Uma das muitas consequências do body shaming, além dessa insatisfação permanente, é o desejo de querer mudar o que desagrada no próprio corpo, baseado na opinião dos outros. No caso de Cleo, ela admitiu que chegou a ter vergonha e medo de sair às ruas, por causa dos comentários que surgiriam, ainda mais se tratando de uma pessoa pública.
– Paradoxalmente, as mulheres, que tanto sofrem com a ditadura do corpo perfeito, postam (fotos de) seus corpos com Photoshop, concorrendo enlouquecidas nas curtidas recebidas, ou seja, produzem esta doença social e acabam sendo vítimas de si mesmas – frisa Denise .
Infelizmente viramos produto de consumo e permitimos isso, pela falta de crítica a este modelo patologizante
Denise Quaresma
Em 2012, a jornalista gaúcha Vanessa Musskopf, 35 anos, criou um blog no qual compartilhava a experiência de ter emagrecido depois de parar de fazer dietas milagrosas. Era o Santa Dieta – Porque milagres não existem. Cerca de três anos depois, porém, ela abandonou o projeto. O motivo? Desenvolveu uma compulsão alimentar e voltou a ganhar peso. Percebeu que havia um problema de saúde envolvido e procurou ajuda. Esse problema, porém, Vanessa reconheceu que estava na cabeça dela e não na sua forma física:
– Emagreci e virei um sucesso. Minha magreza era elogiada, exaltada, foi capa de revista. O que pouca gente sabia é que, internamente, eu estava lutando contra a compulsão alimentar agravada pelos longos períodos de privação alimentar aos quais me submetia. Desenvolvi uma depressão que quase me tirou a vida, mas graças à terapia e ao acompanhamento de uma nutricionista comportamental, refiz as pazes com a comida e com meu corpo – afirma. – Hoje vejo o quanto tempo perdi focando meu tempo e minha energia em me encaixar em um padrão que eu jamais conseguiria, pois ele não existe – conclui.

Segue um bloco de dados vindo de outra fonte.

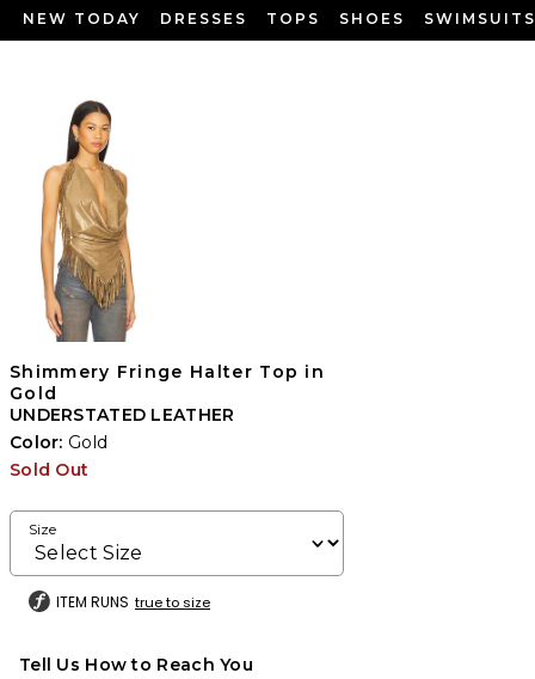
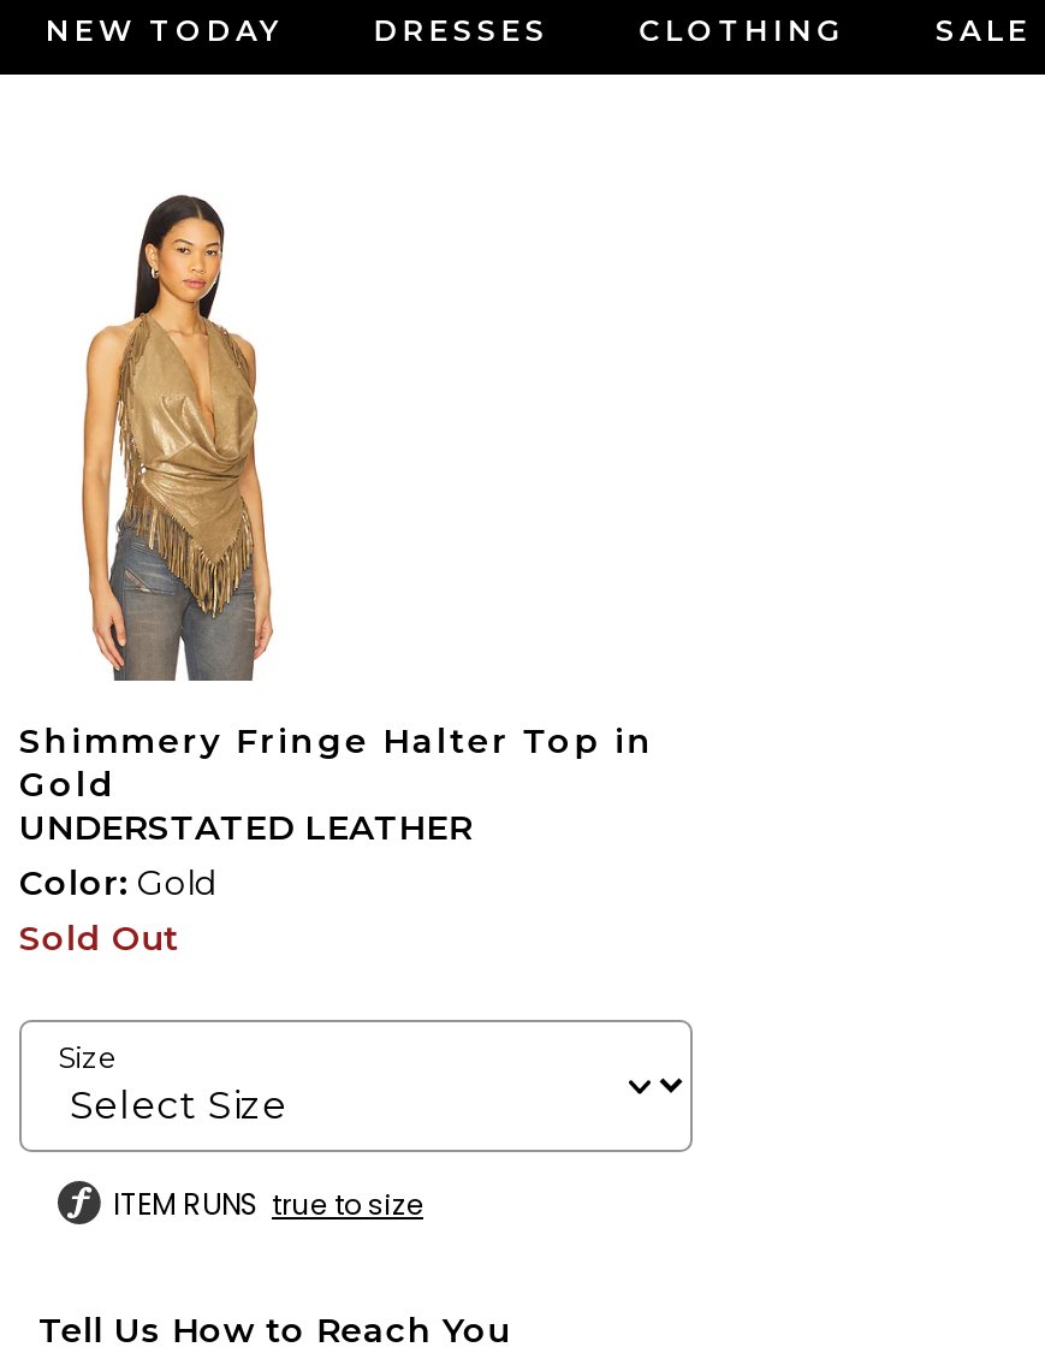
[266,10,535,27] TOPS | SHOES | SWIMSUITS -> [639,12,1032,48] CLOTHING | SALE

Na entrevista, Cleo revelou que teve bulimia, também luta contra a compulsão alimentar e faz terapia. A última é a forma que encontrou para descobrir o autoconhecimento e para se proteger das críticas:
– Na medida em que nos damos conta do que somos, do que produzimos, do que nos mantém de fato na vida, percebemos que somos mais do que um corpo e do que o estigma que este nos proporciona, de modo positivo ou negativo. Olhar para o que fazemos, o que conquistamos, é a chave de uma melhora na autoestima – sustenta Denise.